By Daily Bruin Staff

Jan. 21, 2001 9:00 p.m.

  Photos courtesy of University Archives Since 1931,
Kerckhoff Hall has been a center for student activity and has
housed many student organizations. It used to include a men’s
activity room, now the Kerckhoff Grand Salon (above and lower
left), while the meeting room for the Undergraduate Students
Association Council (lower right) has remained relatively the
same.

By Laura Rico
Daily Bruin Contributor

Kerckhoff Hall celebrated its 70th anniversary Saturday.
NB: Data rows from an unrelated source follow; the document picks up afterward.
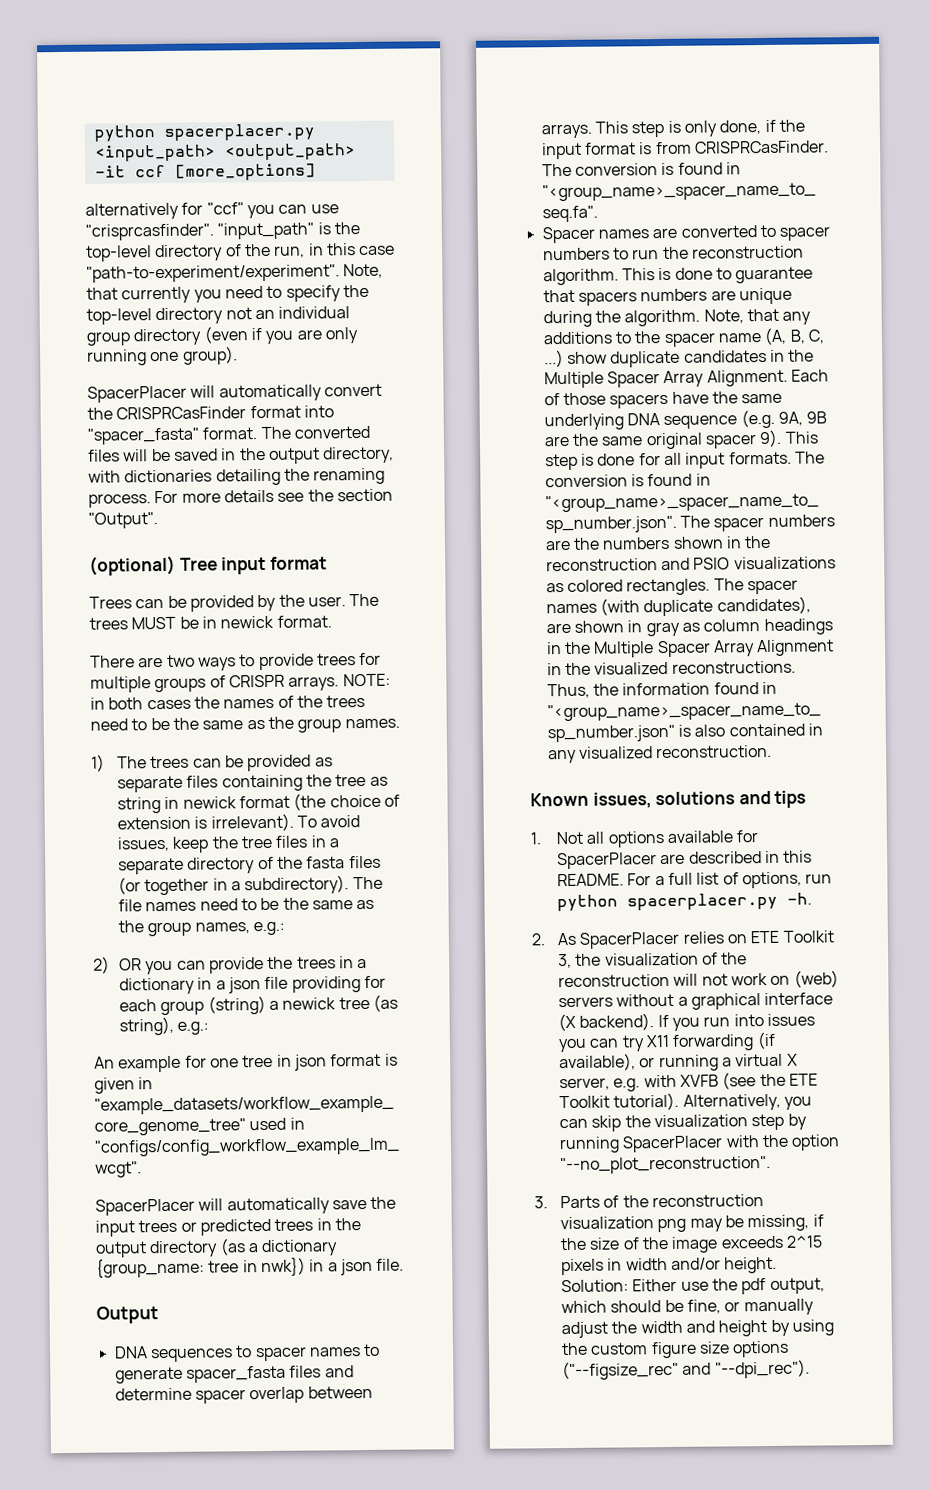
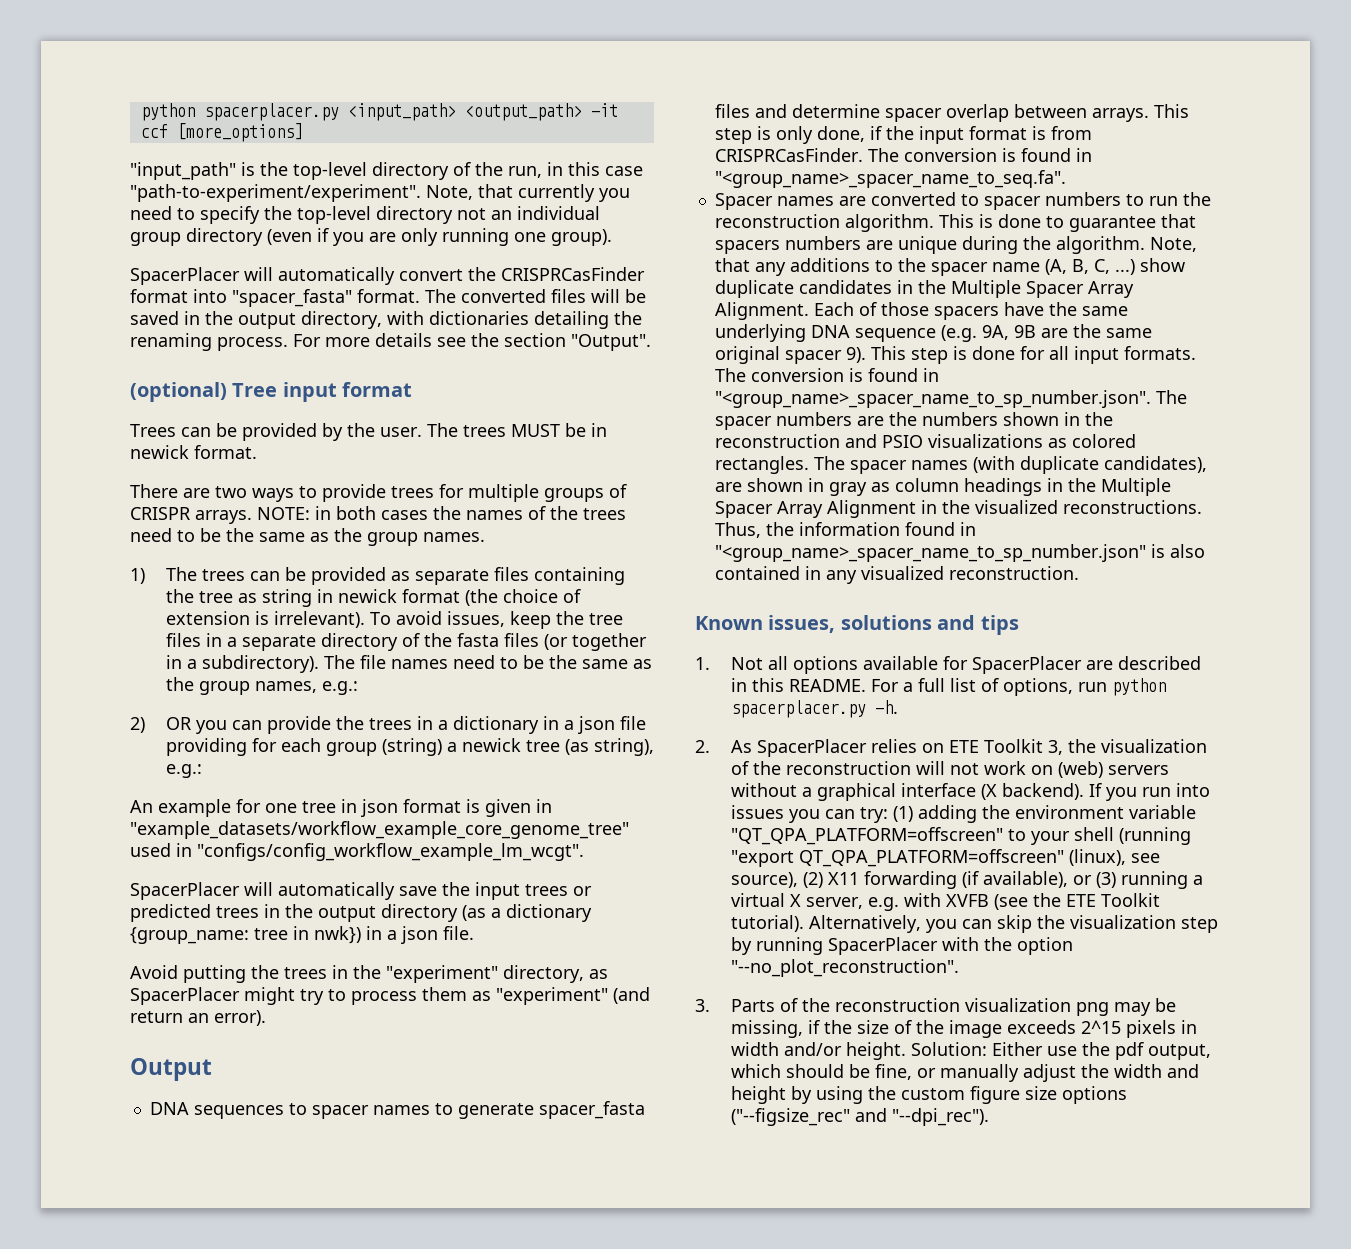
- alternatively for "ccf" you can use "crisprcasfinder".
+ Avoid putting the trees in the "experiment" directory, as SpacerPlacer might try to process them as "experiment" (and return an error).
- If you run into issues you can try X11 forwarding (if available), or running a virtual X server, e.g. with XVFB (see the ETE Toolkit tutorial).
+ If you run into issues you can try: (1) adding the environment variable "QT_QPA_PLATFORM=offscreen" to your shell (running "export QT_QPA_PLATFORM=offscreen" (linux), see source), (2) X11 forwarding (if available), or (3) running a virtual X server, e.g. with XVFB (see the ETE Toolkit tutorial).

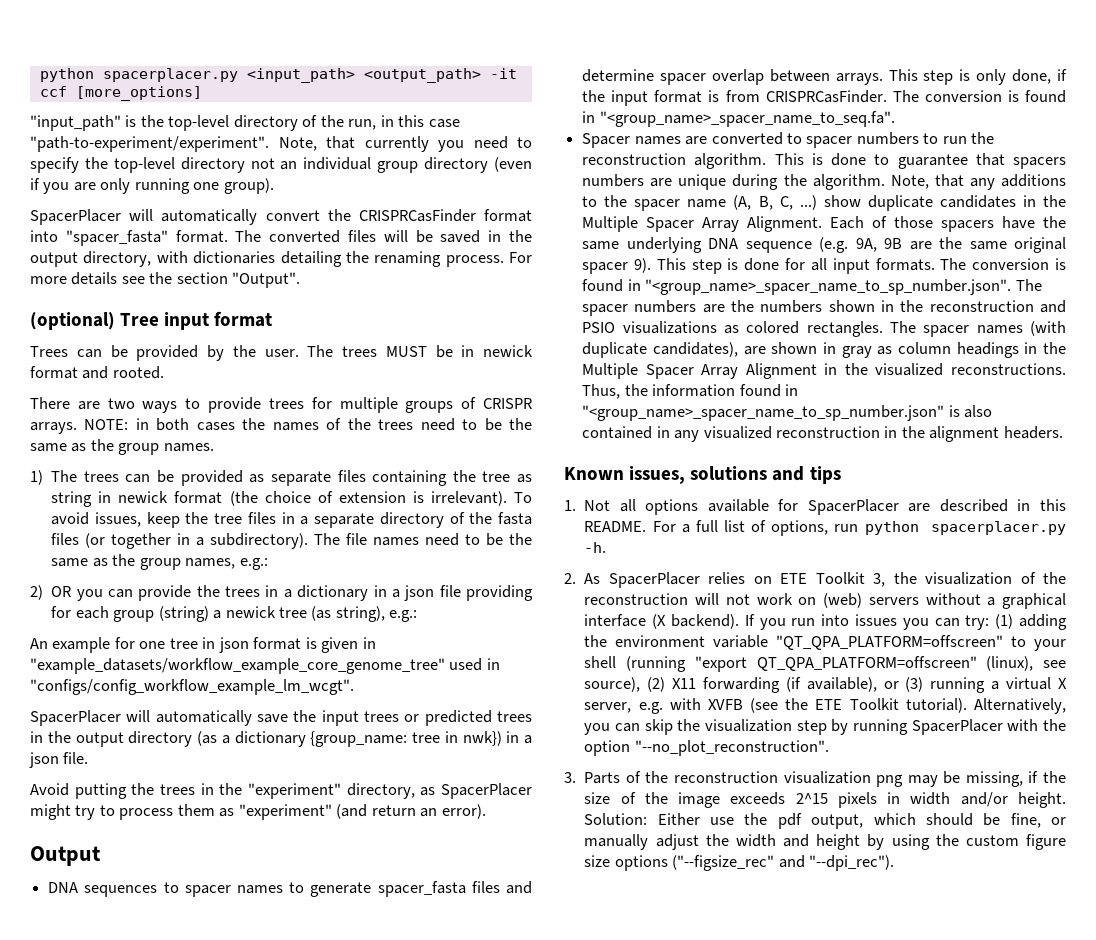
- The trees MUST be in newick format.
+ The trees MUST be in newick format and rooted.
- Thus, the information found in "<group_name>_spacer_name_to_sp_number.json" is also contained in any visualized reconstruction.
+ Thus, the information found in "<group_name>_spacer_name_to_sp_number.json" is also contained in any visualized reconstruction in the alignment headers.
Since
its inauguration, it has been home to student groups, government
and media, as well as offices for the Associated Students of
UCLA.

In the socially conservative 1930s, male students roamed
Kerckhoff in coats and ties, while female Bruins studied in plush
lounges decorated with stained glass insignias of all-female East
Coast colleges.

Today, students can be seen lounging on the grass in front of
Kerckhoff, strumming guitars or soaking up sun during naps.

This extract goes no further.